***** Dataset extract *****

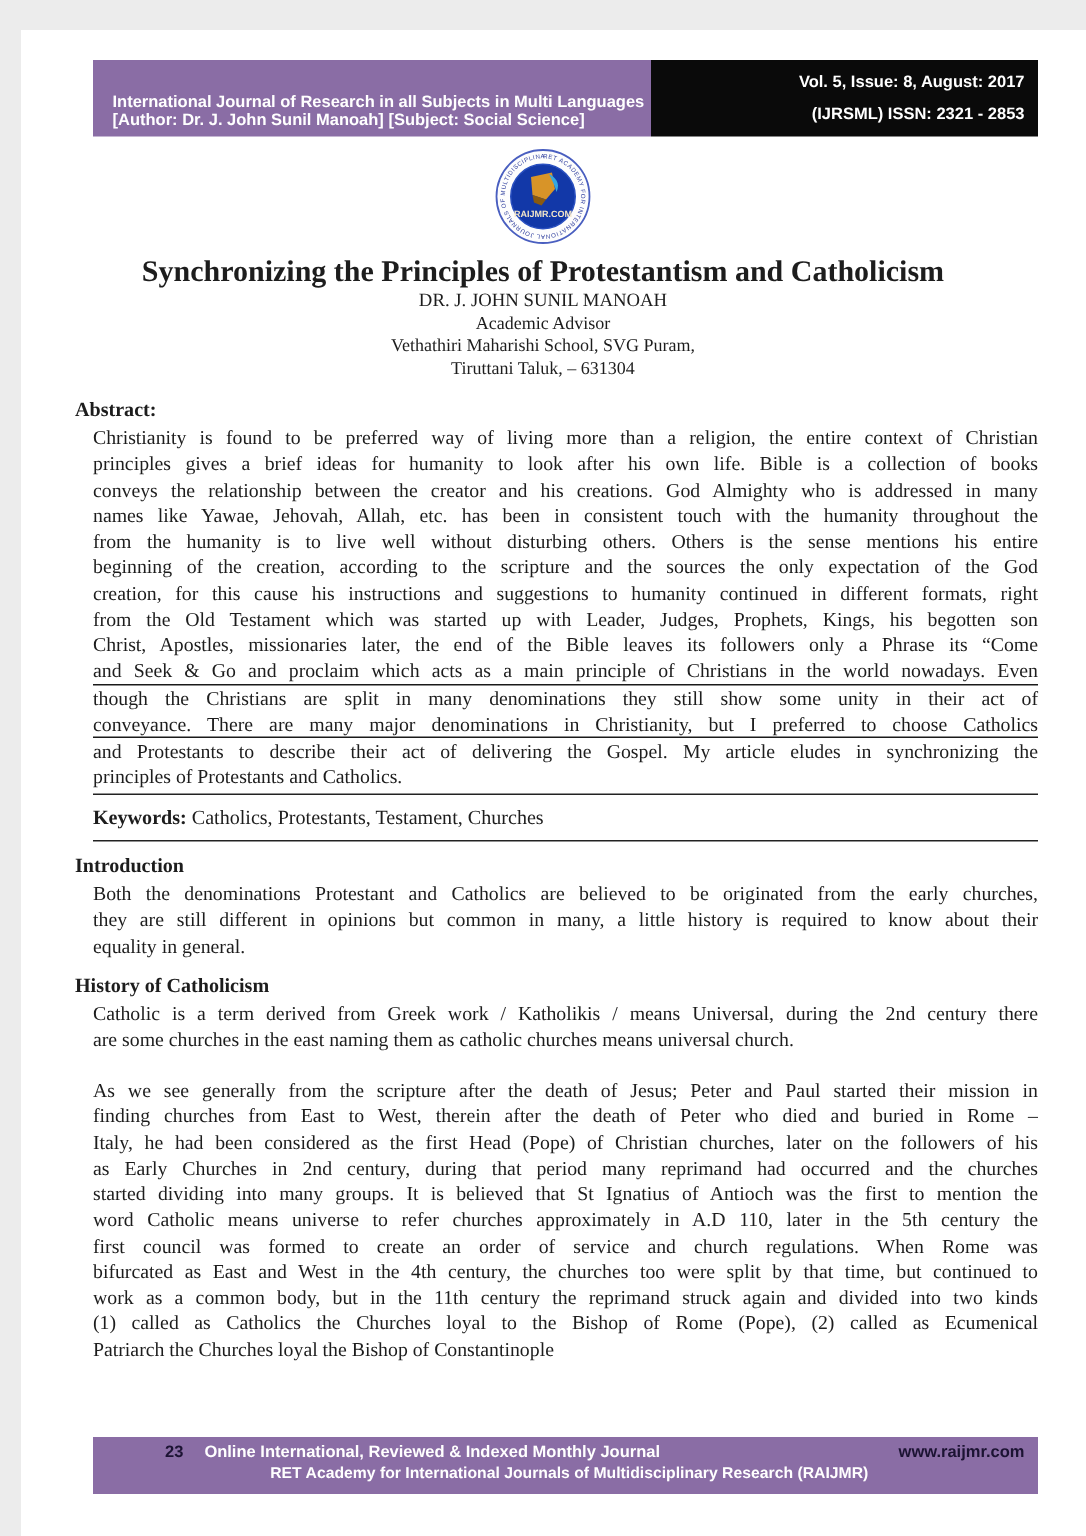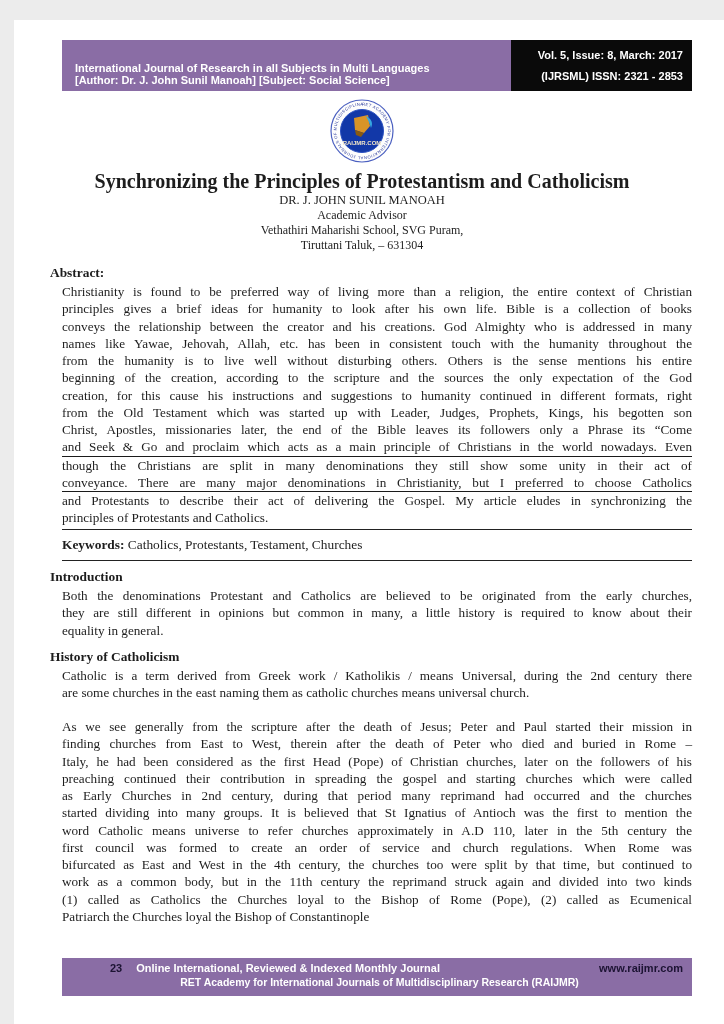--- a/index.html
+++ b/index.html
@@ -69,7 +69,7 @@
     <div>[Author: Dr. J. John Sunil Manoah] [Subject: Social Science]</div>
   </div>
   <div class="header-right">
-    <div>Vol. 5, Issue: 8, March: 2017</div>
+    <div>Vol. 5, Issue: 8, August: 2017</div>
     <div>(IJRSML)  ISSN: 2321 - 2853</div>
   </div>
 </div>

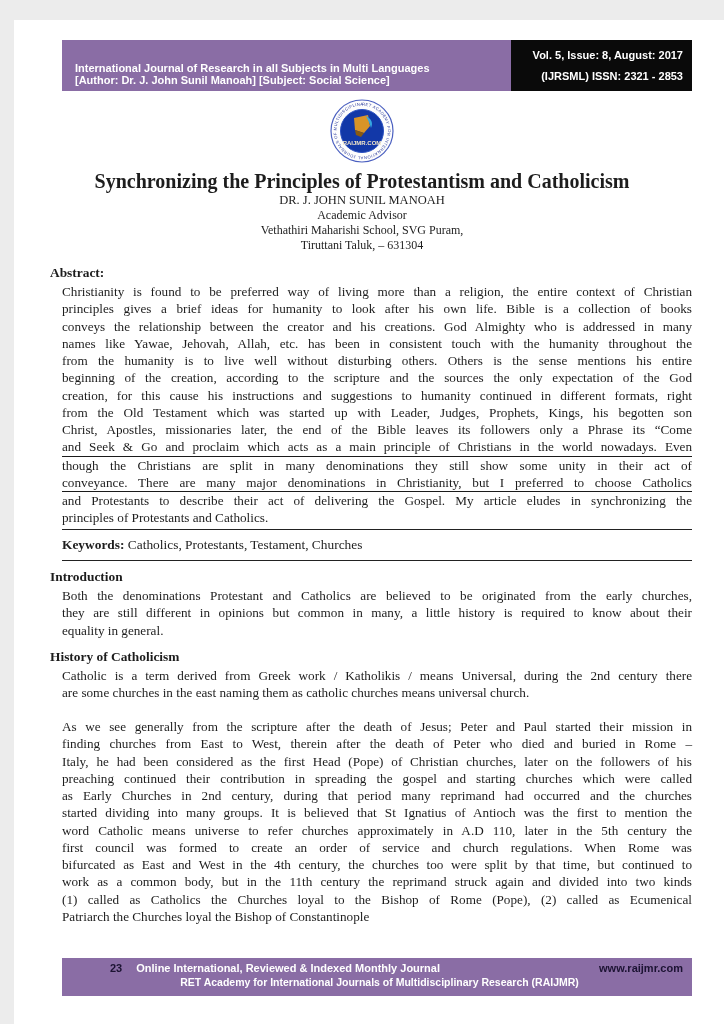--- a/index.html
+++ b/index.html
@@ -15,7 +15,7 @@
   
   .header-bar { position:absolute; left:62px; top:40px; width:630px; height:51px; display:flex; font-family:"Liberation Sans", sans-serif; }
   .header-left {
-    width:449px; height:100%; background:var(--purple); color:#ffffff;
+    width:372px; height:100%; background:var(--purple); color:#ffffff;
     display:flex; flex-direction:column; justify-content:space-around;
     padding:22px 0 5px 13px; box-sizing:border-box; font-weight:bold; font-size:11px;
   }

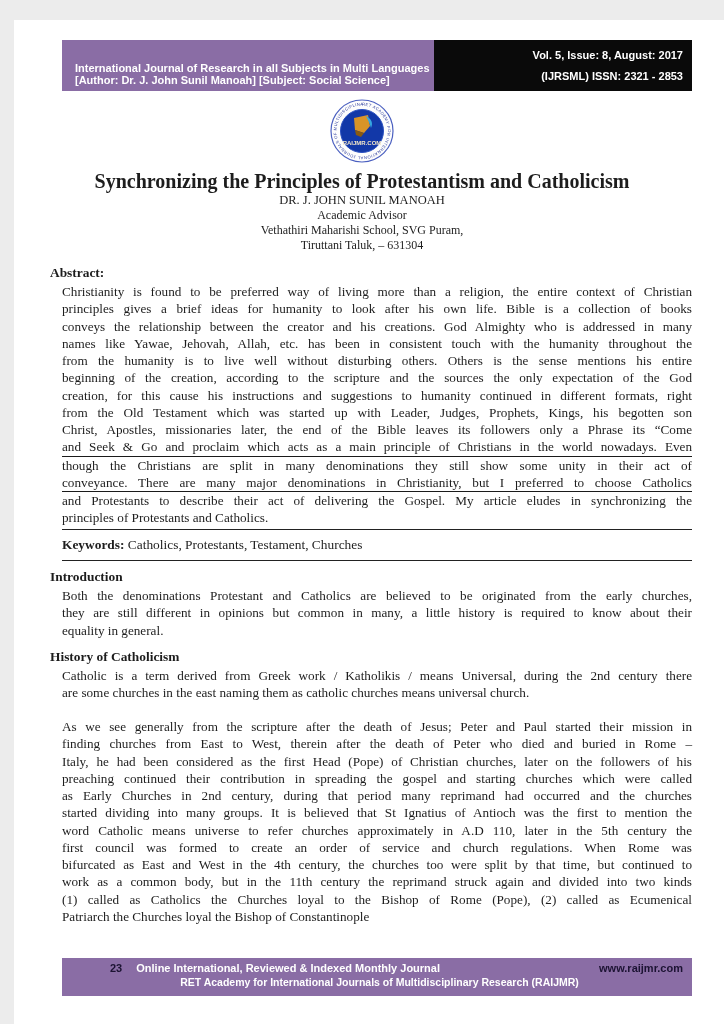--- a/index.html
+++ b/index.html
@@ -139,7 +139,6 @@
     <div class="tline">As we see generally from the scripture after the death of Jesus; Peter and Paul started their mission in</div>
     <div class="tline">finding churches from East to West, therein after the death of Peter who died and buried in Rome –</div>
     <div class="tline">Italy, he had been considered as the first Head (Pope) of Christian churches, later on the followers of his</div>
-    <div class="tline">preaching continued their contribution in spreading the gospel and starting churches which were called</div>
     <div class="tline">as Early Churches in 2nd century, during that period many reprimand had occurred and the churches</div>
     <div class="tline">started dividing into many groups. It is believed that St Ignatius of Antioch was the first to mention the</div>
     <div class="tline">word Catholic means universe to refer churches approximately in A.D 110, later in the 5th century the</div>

*****

§ What the exercise asks
Exact copy, pictures excluded: from the line with "padding:22px 0 5px" up to and including the line with "their mission in</div>" in the data above.

§ Solution to the exercise
     padding:22px 0 5px 13px; box-sizing:border-box; font-weight:bold; font-size:11px;
   }

--- a/index.html
+++ b/index.html
@@ -139,7 +139,6 @@
     <div class="tline">As we see generally from the scripture after the death of Jesus; Peter and Paul started their mission in</div>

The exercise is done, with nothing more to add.